Quillan flinched. Did he present a bristly front like a porcupine ready to protect his vulnerable identity?

“You know, I could help you.”

“No thanks.”

“Tell the real story.” Pierce persisted.

The real story was worse than the front. But there, he was sinking into his former thoughts. Why did Pierce keep chipping away the fragile peace he’d found? Jesus was the vine, God the vine grower, and he . . . he had to cling or be cut away and burned.

“Mr. Pierce—”

“Call me Rod.”

“Mr. Pierce, you’re wasting your time.” Quillan neared the yard where he would unload his haul to be carried by hand wagons to the cutters, then stacked as street cobbles and taken to the depot. Sometimes that fell to him when they had enough rough material blasted from the surface to spare him from the work higher up.

“You know the best attribute of a newsman?”

Quillan didn’t want to hear. He was weary of the argument.

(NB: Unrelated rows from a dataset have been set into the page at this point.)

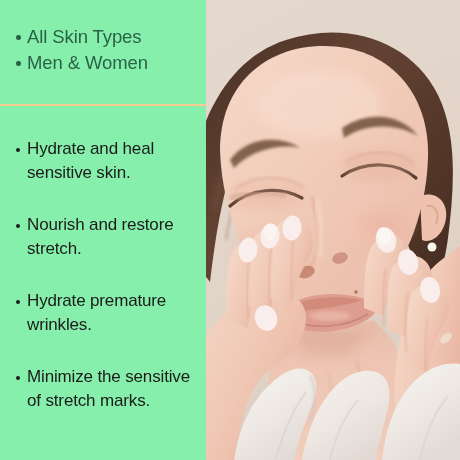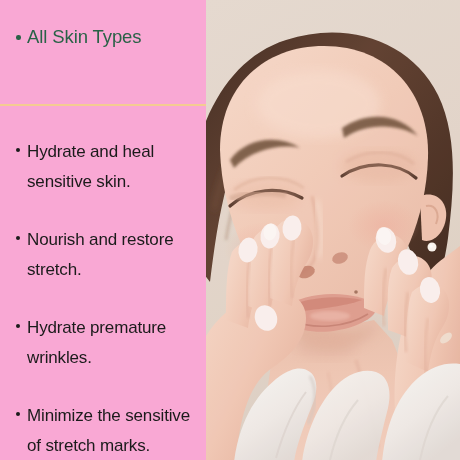"All Skin Types" .left-panel { background: #f9a8d4 -> #86efac }
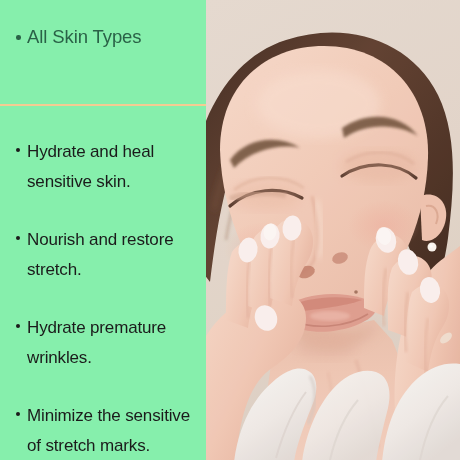"Men & Women" div.header-item { html: none -> <div> <span></span> <span>Men &amp; Women</span> </div> }
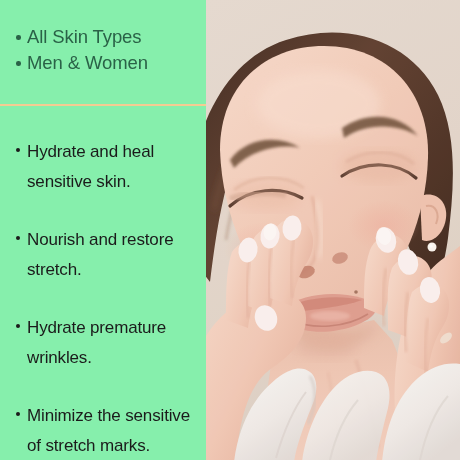"Hydrate and heal sensitive skin." .benefit .text { line-height: 30px -> 24px }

“The nose.” Pierce tapped his own. “That’s where you know when you have something newsworthy.”

Quillan brought his team to a halt, set the brake, and wound the traces. “Mr. Pierce—Rod—I don’t know what you think you smell, but if you look around, you’ll see keeping company with me isn’t the safest choice right now.”

Pierce looked. The men had stopped their labors and glared as one body. “That is an oddity of Italians, I’ve noticed. Clannish. But I wouldn’t guess they’d take it too far.”

Quillan thought back to Flavio’s appearance earlier, his consultation with one of the workers and the taunting glance that followed. As they came forward sullenly to empty his load, Quillan muttered, “I wouldn’t stake your life on that.”

“Well, I’ve seen you handle a gun.” He looked down at Quillan’s belt. “Have it concealed, have you?”

Quillan shook his head.

“I see.” Pierce rubbed his chin. “So that’s the state of affairs.”

Quillan jumped down from the box and started around to open the back.

Pierce climbed down and met him there. “I’m staying at the Traveler’s Home Hotel. Why don’t you meet me for a drink?”

“I have duties in Schocken’s store after this.”

“Till when? Six, seven?”

Quillan pulled himself onto the wagon bed. “My hours are my own. I’ll work till I turn in.”

Looking up, Pierce squinted into the glare. “Maybe I’ll come around anyway.”

Quillan shrugged and reached for the first rock. As Roderick Pierce strode off for his rented buggy, Quillan tossed the rock to the ground, and the men closed in under Mr. Marconi’s watchful eye. He paused for a moment. Marconi was in an awkward spot between the ire of the Italian workers toward Quillan and the acclaim of Solomon Schocken.

Quillan saw to it he did his work well. He would give Schocken and Marconi no cause for complaint.





After bathing, Carina peeked in at the Chinese man sleeping in the single bed Papa kept for patients too sick to send home. He seemed peaceful now, no longer ranting, though Papa checked his eyes every hour or two. But no one was in the room just now, so she left the old man to his rest.

She went up to her room and sat listlessly on the bed. She could hear the women gathering. From the bathhouse, she had seen Divina crossing the fields from her villa to Mamma’s kitchen. She would not go down to suffer Divina’s cutting tongue. And the others . . . their murmuring and nodding made her squirm. What did they know? They had wormed into the vacancy she left and did not want to leave it now. And Mamma, Mamma was the worst. Now that she no longer wept it was certainly worse. Was she so confident the marriage would be annulled?

Why weep when you’ve gotten what you want?